Amarin intends to use the net proceeds from the offering (1) to
support the ongoing commercialization of Vascepa following
REDUCE-IT results, including (i) seeking regulatory approval to
expand the approved label for Vascepa based on the cardioprotective
effect of Vascepa demonstrated in the REDUCE-IT study, beginning
with submission of an sNDA to the FDA in early 2019, (ii) expansion
of our sales force, and (iii) support of expanded commercial
operations; (2) to increase commercial supply of Vascepa from
third-party drug product suppliers; and (3) for general corporate
purposes.
The securities described above are being offered by Amarin
pursuant to a shelf registration statement on Form S-3ASR (No.
333-216385) previously filed with the Securities and Exchange
Commission (the "SEC") on March 1, 2017 and automatically became
effective upon filing. A preliminary prospectus supplement related
to the offering has been filed with the SEC and is available on the
SEC's website at http://www.sec.gov. A final prospectus supplement
and accompanying prospectus will be filed with the SEC. When
available, copies of the final prospectus supplement relating to
these securities may be obtained from Jefferies LLC, 520 Madison
Avenue, 2nd Floor, New York, NY 10022, Attention: Equity Syndicate
Prospectus Department, or by telephone at (877) 821-7388, or by
email at Prospectus_Department@Jefferies.com or from Cantor
Fitzgerald & Co., Attention: Capital Markets, 499 Park Ave.,
6th Floor, New York, New York 10022, or by email at
prospectus@cantor.com.
This news release shall not constitute an offer to sell or the
solicitation of an offer to buy these securities, nor shall there
be any sale of these securities in any state or other jurisdiction
in which such offer, solicitation or sale would be unlawful prior
to the registration or qualification under the securities laws of
any such state or other jurisdiction.
About Amarin
Amarin Corporation plc is a biopharmaceutical company focused on
the commercialization and development of therapeutics to improve
cardiovascular health. Vascepa® (icosapent ethyl) capsules,
Amarin's first FDA approved product, are a unique, highly-pure and
stable omega-3 fatty acid product available by prescription.
Disclosure Notice
This press release contains forward-looking statements, within
the meaning of the safe harbor provisions of the Private Securities
Litigation Reform Act of 1995. Statements that are not historical
facts, including statements related to Amarin's public offering of
American Depositary Shares, are forward-looking statements that
involve risks and uncertainties. Words such as "intends," "plans,"

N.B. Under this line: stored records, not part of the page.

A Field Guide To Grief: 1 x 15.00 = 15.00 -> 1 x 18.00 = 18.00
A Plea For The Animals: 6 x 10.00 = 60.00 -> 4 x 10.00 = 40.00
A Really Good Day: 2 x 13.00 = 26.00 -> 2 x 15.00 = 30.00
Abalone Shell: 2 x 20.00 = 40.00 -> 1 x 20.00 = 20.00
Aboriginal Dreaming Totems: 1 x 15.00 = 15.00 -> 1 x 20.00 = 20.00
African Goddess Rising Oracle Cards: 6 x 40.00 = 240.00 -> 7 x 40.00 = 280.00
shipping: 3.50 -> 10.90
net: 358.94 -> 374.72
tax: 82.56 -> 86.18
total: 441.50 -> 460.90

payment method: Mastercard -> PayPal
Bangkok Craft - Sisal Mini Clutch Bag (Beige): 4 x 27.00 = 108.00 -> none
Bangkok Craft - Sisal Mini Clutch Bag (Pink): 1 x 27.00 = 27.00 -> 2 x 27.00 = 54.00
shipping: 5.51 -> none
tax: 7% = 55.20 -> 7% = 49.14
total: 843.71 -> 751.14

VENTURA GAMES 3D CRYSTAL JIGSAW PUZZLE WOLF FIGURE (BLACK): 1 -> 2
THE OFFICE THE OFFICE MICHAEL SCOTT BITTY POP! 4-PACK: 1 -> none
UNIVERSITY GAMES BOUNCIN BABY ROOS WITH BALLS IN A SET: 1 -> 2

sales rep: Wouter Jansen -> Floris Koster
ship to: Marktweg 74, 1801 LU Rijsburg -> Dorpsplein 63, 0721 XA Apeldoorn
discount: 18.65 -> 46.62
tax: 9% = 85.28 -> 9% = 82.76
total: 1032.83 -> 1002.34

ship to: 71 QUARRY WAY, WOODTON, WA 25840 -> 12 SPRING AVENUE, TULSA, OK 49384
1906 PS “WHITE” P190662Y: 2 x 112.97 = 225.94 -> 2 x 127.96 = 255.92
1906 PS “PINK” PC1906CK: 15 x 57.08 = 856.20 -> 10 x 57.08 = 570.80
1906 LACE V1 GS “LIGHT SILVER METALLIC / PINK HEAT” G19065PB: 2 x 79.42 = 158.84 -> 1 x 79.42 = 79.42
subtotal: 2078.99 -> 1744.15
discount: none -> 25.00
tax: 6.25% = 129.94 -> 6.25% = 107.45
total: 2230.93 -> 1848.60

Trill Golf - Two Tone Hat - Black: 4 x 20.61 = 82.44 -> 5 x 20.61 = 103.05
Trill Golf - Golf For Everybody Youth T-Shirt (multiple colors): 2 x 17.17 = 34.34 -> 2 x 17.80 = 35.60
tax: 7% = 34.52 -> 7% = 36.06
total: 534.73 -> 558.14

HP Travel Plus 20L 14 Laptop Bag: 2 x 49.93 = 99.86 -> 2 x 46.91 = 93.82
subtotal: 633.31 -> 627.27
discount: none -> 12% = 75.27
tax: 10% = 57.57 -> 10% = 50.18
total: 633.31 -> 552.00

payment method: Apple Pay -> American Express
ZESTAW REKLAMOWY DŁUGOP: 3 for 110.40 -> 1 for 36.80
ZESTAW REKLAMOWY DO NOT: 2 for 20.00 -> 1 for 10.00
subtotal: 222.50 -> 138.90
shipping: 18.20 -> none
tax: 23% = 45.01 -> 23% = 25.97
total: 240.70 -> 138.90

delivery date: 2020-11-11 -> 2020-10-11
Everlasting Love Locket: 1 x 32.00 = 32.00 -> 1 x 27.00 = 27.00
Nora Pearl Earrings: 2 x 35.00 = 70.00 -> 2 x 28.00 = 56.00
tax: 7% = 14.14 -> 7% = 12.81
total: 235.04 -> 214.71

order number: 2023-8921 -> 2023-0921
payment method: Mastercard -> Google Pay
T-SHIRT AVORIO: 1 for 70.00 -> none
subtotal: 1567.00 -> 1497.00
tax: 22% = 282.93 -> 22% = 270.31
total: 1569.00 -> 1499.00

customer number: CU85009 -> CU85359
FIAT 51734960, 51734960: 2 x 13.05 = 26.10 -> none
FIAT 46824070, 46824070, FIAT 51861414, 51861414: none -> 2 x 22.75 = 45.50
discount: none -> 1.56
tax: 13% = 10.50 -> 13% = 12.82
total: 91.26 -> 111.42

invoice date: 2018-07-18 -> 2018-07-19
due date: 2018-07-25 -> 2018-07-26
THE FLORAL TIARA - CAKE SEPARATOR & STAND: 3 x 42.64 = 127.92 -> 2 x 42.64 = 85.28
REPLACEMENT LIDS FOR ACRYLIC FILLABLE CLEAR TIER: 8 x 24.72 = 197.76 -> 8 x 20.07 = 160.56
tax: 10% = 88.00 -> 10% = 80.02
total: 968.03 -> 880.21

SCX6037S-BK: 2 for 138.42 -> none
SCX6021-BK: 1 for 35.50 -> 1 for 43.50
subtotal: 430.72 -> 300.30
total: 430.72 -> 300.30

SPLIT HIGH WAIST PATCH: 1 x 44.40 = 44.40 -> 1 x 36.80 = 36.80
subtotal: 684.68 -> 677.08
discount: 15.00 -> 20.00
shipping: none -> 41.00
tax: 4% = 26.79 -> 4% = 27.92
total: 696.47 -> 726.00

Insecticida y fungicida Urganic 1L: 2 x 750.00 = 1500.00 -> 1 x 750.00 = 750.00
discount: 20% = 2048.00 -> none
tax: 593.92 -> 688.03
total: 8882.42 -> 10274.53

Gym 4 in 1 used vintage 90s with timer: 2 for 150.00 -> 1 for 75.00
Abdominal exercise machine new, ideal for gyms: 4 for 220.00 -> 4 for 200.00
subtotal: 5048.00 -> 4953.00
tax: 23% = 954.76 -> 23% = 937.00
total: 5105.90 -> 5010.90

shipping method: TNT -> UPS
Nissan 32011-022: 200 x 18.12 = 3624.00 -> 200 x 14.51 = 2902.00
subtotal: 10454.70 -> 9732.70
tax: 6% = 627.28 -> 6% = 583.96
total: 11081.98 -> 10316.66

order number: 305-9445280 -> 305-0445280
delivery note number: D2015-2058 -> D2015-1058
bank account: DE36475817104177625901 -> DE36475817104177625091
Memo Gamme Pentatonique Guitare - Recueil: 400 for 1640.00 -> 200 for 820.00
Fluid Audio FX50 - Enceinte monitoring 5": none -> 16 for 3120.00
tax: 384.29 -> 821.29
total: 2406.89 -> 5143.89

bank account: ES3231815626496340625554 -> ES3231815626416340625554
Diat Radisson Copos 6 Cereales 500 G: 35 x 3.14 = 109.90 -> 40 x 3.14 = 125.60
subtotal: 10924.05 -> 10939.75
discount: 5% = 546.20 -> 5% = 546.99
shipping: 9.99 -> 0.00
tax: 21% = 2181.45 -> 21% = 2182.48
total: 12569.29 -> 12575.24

"expects," "may," "will" and similar expressions are intended to
identify forward-looking statements. These forward-looking
statements are not promises or guarantees. These forward-looking
statements are based upon Amarin's current expectations. Actual
events and results and the timing of events and results could
differ materially from those anticipated in such forward-looking
statements. Among the factors that could cause actual results
to differ materially from those described or projected herein are
the following: risks related to the underwriters’ consummation of
their obligation to purchase the securities, whether Amarin will be
able to satisfy its obligations to close the offering and the risk
that Amarin will not use the proceeds from the offering in the
manner contemplated, as well as the risks, uncertainties and other
matters detailed in Amarin's filings with the U.S. Securities and
Exchange Commission, including its most recent Annual Report on
Form 10-K, its most recent Quarterly Report on Form 10-Q and the
preliminary prospectus supplement relating to the offering and
filed on November 26, 2018. Existing and prospective investors are
cautioned not to place undue reliance on these forward-looking
statements, which speak only as of the date they were made. Amarin
undertakes no obligation to update or revise the information
contained in this press release, whether as a result of new
information, future events or circumstances or otherwise, except as
required by law.
Amarin contact information:
Investor Relations:
Elisabeth Schwartz Investor Relations and Corporate
Communications Amarin Corporation plc In U.S.: +1 (908)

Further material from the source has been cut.